Chris Grayling’s privatisation of probation service ‘a disaster’

Public at greater risk from ex-offenders as study reveals more than a third of officers ‘cut corners’

The extent of Chris Grayling’s botched privatisation of the probation service is exposed by research which brands it an “unmitigated disaster” that left the public at greater risk from ex-offenders released from jail.

Probation officers say bigger caseloads and unrealistic targets, ushered in when Grayling was the justice secretary, have meant that they are unable to keep to the same standards as before. More than a third – 36% – of those interviewed as part of the research admit that they regularly cut corners and compromise professional standards to meet targets.

“The privatisation of probation is unprecedented in terms of its scale and scope and it has proven to be something of an unmitigated disaster for professionals,” write Professor Gill Kirton, of Queen Mary University of London, and Dr Cécile Guillaume, of Roehampton University, in the journal Work, Employment and Society, published by the British Sociological Association.

The pair looked at the effects of the government’s privatisation of about half of the probation service in 2015, in which lower-risk offenders were monitored by 21 private companies and the rest left to public sector organisations.

They surveyed almost 1,000 probation officers, and carried out face-to-face research with 100. More than a third said they did not have enough time for their clients. More than half said their targets were unrealistic.

In a typical comment, one probation officer told researchers: “I truly believe that offenders will receive a poorer service and staff will struggle to provide the high level of service they have always given. Consequently, the public will be at risk.”

Another said: “I do not consider that we are in a position to protect the public, but we will be the scapegoats when tragedies happen.”

In their report Kirton and Guillaume said the privatisation had been carried out in the face of “massive opposition from criminal justice experts, senior probation leaders, the unions representing probation workers, and the workers themselves” and with “no meaningful consultation”.

It had created “conveyor belt” conditions in the privatised part of the service that meant officers were having to “compromise what they regarded as professional standards”.

Labour have claimed that while he was in government Chris Grayling's mistakes cost the economy and taxpayers over £2.7bn.
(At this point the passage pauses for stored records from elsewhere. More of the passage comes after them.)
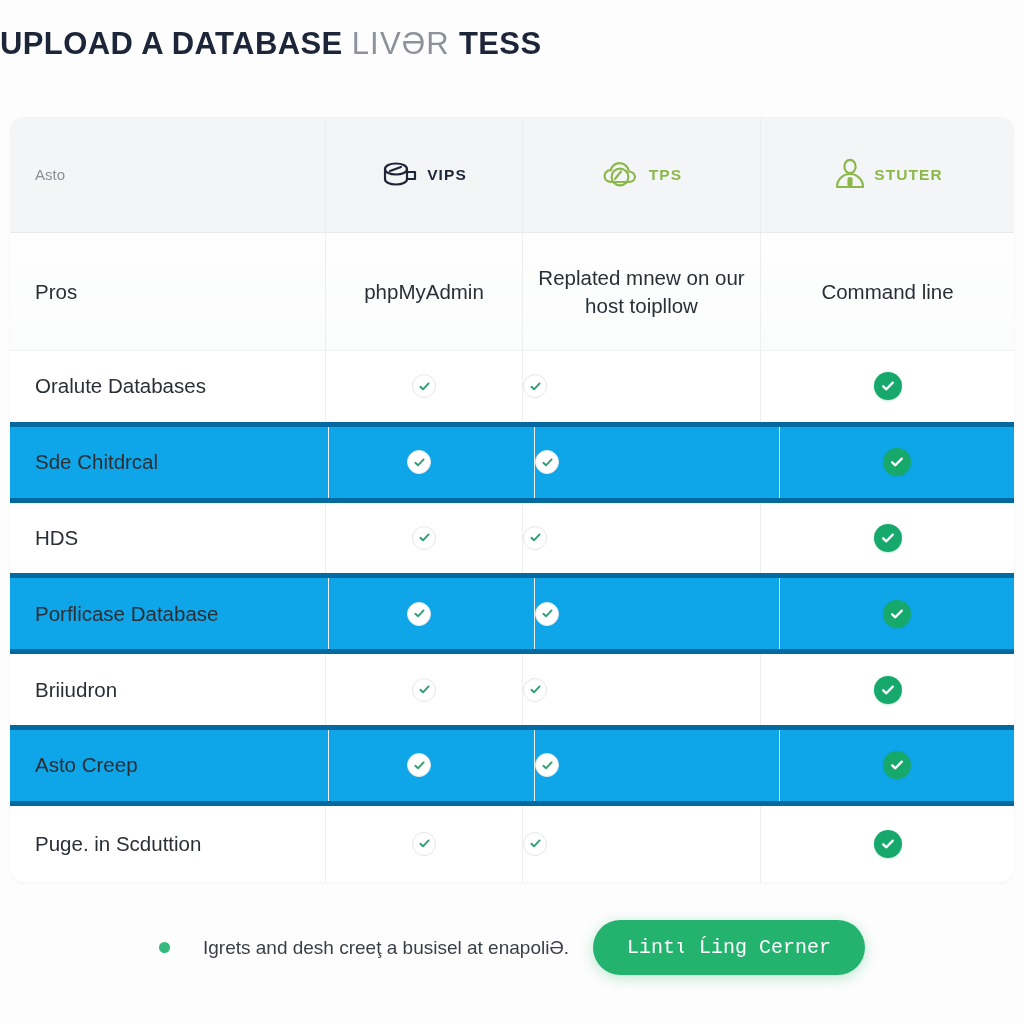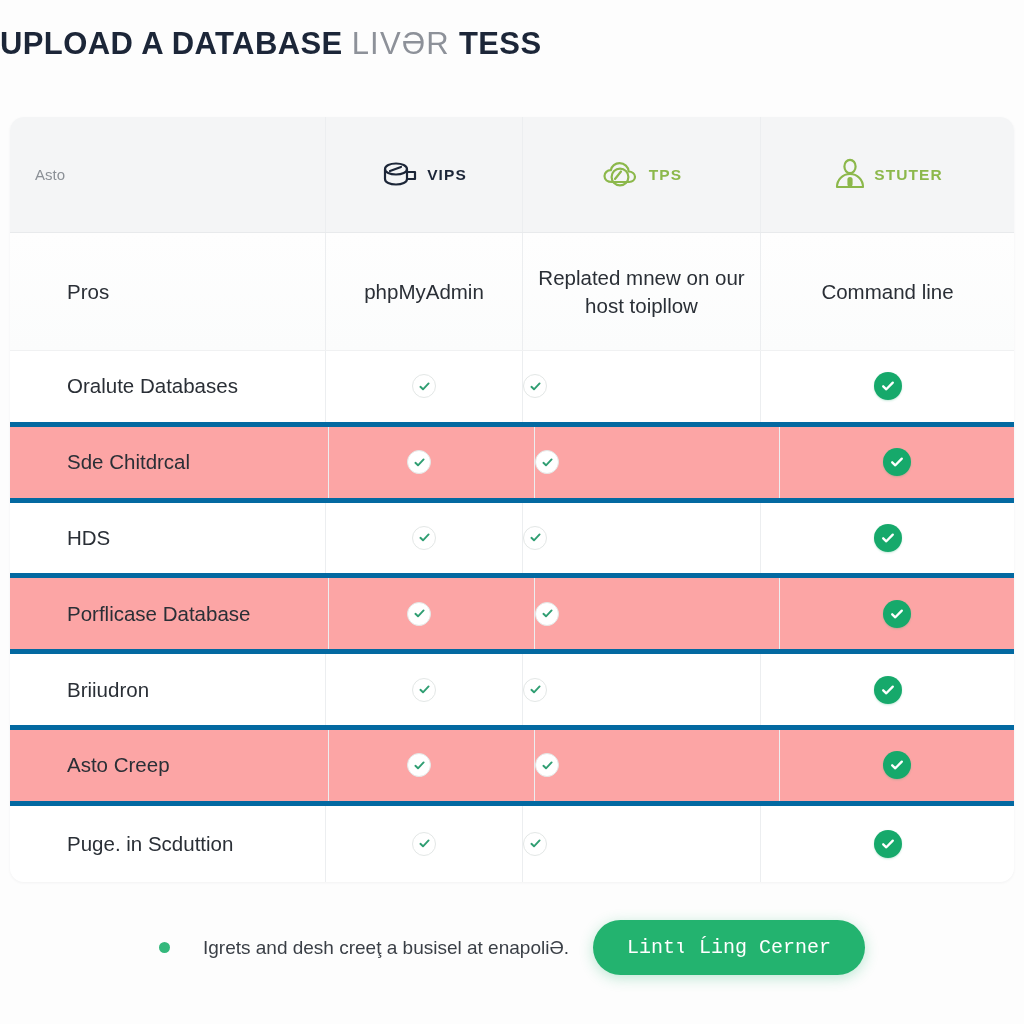--- a/index.html
+++ b/index.html
@@ -104,29 +104,28 @@
     color: #2a2f36;
     text-align: center;
     line-height: 1.35;
     font-weight: normal;
     padding: 0 14px;
   }
   .label-text {
     font-size: 20.5px;
     color: #2a2f36;
     font-weight: normal;
-    margin-left: 32px;
   }
 
   
   .row-data {
     height: 75.8px;
     border-bottom: 5px solid #0369a1;
   }
-  .row-data.shade { background: #fca5a5; gap: 24px; }
+  .row-data.shade { background: #0ea5e9; gap: 24px; }
   .row-data:last-child { border-bottom: none; }
 
   
   .check-outline {
     width: 22px; height: 22px;
     border-radius: 50%;
     border: 1px solid #e3e7e6;
     display: flex; align-items: center; justify-content: center;
     background: #ffffff;
   }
Here are five of Grayling's biggest failings:

B&B gay comments

In 2010 Grayling was forced to apologise after a recording captured him saying that people who ran bed and breakfasts in their homes should have the right to turn away gay couples. 

Banning books for prisoners

Grayling introduced a ban on prisoners receiving books from friends or relatives, and limited the number of books each prisoner was able to have in a cell. A high court ruling in December 2015 found that the measure was unlawful and it was subsequently scrapped.

Rail timetable chaos

Grayling was transport secretary when a change to rail timetables caused chaos, leading to the cancellation of thousands of services. More than one in 10 Northern and Thameslink trains were cancelled after the introduction of the new timetables on 20 May 2018. The rail regulator criticised Grayling's DfT for failing to question the industry’s assurances about the risk of disruption.

Seaborne Freight

Grayling was widely mocked after awarding Seaborne Freight a no-deal Brexit ferry contract despite the company not owning any ships and having never previously operated a ferry service. It emerged that Seaborne's website had copied their legal terms and conditions from a pizza delivery service. The contract was cancelled in February 2019. The government subsequently had to agree a new £33m contract with Eurotunnel to settle legal action.

Part-privatisation of probation contracts

Failings by the Ministry of Justice in the part-privatisation of probation services will cost taxpayers at least £171m, according to a National Audit Office (NAO). Under Grayling, in 2013, the ministry created 21 community rehabilitation companies (CRCs) to manage low- and medium-risk offenders with the aim of cutting reoffending rates and costs. The NAO found that while there has been a 2.5% reduction in the proportion of offenders proven to have committed another crime between 2011 and March 2017, the number of offences per reoffender has increased by 22%.

Haroon Siddique

Since the research was carried out, the government has announced plans to bring the probation service fully back into public ownership. The Ministry of Justice said: “We have already announced plans to reform our probation system to better support officers and ensure stringent, enforceable community sentences.

“Our changes will recognise the specialism and value of probation work, while supporting staff to develop the right skills and expertise.

“Our previous reforms extended probation supervision to around 40,000 extra offenders each year – a positive change for public safety – who would have otherwise been unsupervised.”